Breast cancer is the most common type of cancer, and the second-leading cause of death for women. Women with breast cancer have a far better chance of survival if the cancer is discovered early.

Currently, the most accurate test for breast cancer is an open surgical biopsy. But because this test has risks, as do all surgical procedures, doctors often use a less invasive and less expensive diagnostic test called fine-needle aspiration biopsy to determine whether a patient has cancer. The test involves extracting a small amount of tissue just below the surface of the skin for analysis. While it is more convenient, safer and cheaper than an open surgical biopsy, fine-needle aspiration has a greater risk of producing false results.

When analyzing the extracted cells, physicians look for different attributes, such as irregular size, texture and concavity. The presence or absence of cancer can be assessed by combinations of attributes, or rules. For example, one rule might be that a patient has cancer only if the cell is irregular, having a large size and a particular shape. But there are many possible rules, and no single rule is perfect, with each bearing a different risk of producing false results for certain types of patients.

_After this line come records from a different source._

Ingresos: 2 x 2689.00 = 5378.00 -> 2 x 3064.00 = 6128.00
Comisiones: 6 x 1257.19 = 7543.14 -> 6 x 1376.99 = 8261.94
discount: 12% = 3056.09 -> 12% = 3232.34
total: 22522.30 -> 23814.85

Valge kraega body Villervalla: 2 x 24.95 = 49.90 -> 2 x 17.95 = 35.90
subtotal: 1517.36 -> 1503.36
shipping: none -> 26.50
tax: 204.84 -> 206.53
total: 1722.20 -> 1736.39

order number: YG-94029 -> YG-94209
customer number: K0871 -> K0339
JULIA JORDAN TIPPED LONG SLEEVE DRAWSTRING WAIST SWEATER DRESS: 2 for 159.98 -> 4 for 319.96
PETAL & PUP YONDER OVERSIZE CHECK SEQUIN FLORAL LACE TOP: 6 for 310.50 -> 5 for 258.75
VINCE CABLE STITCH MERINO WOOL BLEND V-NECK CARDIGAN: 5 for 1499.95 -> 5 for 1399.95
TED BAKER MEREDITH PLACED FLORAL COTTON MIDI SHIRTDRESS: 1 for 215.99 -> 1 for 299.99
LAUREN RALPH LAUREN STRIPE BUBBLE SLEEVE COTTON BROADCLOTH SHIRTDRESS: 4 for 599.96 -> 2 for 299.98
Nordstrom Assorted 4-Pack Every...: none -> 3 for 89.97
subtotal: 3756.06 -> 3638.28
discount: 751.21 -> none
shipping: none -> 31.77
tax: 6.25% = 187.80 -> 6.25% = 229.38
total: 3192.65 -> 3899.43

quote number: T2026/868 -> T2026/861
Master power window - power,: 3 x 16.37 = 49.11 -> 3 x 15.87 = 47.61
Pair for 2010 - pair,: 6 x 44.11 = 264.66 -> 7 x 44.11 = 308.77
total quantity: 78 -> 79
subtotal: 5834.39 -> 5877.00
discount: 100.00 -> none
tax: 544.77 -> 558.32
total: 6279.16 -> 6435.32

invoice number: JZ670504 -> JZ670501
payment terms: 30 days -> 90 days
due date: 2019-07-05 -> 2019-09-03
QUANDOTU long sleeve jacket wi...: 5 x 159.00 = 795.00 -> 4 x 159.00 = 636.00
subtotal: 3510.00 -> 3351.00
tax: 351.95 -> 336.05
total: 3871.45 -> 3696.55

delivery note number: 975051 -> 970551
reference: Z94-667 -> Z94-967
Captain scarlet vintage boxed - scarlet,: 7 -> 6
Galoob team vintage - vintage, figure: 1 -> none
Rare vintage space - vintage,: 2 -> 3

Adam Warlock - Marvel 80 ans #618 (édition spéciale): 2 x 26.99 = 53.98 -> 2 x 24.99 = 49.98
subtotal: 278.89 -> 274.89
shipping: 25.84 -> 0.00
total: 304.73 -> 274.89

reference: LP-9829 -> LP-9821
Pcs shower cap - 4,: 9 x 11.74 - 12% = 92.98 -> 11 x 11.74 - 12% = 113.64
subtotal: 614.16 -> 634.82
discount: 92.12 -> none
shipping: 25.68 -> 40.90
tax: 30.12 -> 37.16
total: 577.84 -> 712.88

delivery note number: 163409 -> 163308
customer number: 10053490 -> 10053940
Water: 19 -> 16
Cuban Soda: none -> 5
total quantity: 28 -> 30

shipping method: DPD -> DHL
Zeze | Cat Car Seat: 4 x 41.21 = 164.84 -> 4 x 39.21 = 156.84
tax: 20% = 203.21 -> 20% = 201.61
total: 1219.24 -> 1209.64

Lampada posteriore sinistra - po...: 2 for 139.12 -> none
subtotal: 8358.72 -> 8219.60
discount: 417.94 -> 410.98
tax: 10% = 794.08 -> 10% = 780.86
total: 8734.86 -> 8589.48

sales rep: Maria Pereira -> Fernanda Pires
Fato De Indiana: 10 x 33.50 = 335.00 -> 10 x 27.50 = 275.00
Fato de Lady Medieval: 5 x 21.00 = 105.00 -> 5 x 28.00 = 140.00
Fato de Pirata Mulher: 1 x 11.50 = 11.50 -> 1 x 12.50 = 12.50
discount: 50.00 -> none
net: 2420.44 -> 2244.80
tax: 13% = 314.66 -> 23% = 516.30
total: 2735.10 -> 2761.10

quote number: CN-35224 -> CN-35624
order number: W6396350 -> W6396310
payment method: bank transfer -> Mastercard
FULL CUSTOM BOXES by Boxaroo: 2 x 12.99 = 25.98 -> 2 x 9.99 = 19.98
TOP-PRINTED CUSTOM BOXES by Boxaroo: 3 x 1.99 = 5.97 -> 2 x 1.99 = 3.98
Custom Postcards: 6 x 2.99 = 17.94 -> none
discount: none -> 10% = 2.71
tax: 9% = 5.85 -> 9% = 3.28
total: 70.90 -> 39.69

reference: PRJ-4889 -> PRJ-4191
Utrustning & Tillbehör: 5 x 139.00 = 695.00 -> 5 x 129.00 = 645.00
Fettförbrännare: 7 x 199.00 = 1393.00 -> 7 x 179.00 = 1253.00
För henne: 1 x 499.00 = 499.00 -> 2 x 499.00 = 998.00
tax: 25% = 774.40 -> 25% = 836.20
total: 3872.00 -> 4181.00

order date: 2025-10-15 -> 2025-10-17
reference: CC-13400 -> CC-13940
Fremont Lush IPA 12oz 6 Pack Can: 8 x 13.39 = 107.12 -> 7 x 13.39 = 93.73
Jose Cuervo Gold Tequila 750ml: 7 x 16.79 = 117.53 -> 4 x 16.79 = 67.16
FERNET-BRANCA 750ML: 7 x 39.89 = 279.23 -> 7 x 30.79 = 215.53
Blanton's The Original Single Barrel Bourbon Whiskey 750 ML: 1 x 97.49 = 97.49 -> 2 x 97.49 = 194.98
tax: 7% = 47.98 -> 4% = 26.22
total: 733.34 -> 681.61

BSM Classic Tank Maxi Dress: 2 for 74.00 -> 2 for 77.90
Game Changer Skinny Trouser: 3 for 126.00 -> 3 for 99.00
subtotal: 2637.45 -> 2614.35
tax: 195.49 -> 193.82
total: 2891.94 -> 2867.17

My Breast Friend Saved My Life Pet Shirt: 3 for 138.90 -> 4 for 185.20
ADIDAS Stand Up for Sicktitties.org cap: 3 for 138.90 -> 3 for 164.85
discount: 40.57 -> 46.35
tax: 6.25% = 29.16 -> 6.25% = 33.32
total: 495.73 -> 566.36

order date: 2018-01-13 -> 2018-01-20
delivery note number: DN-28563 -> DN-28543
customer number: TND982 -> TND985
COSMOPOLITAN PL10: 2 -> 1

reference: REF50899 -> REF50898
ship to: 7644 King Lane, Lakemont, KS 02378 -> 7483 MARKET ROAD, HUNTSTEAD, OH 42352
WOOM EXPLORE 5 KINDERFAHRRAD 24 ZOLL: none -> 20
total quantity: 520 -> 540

Using data from nearly 600 patients, Professors Rajeev Kohli and Kamel Jedidi, working with Ramesh Krishnamurti of Simon Fraser University, developed a procedure for identifying the best predictive rules. The researchers set out to find the efficient frontier, which describes a set of rules that trade off between false positives and false negatives. The researchers found that the best predictive rules — those that resulted in the most accurate diagnoses — were those that identified a certain minimum number of cancer-predicting characteristics.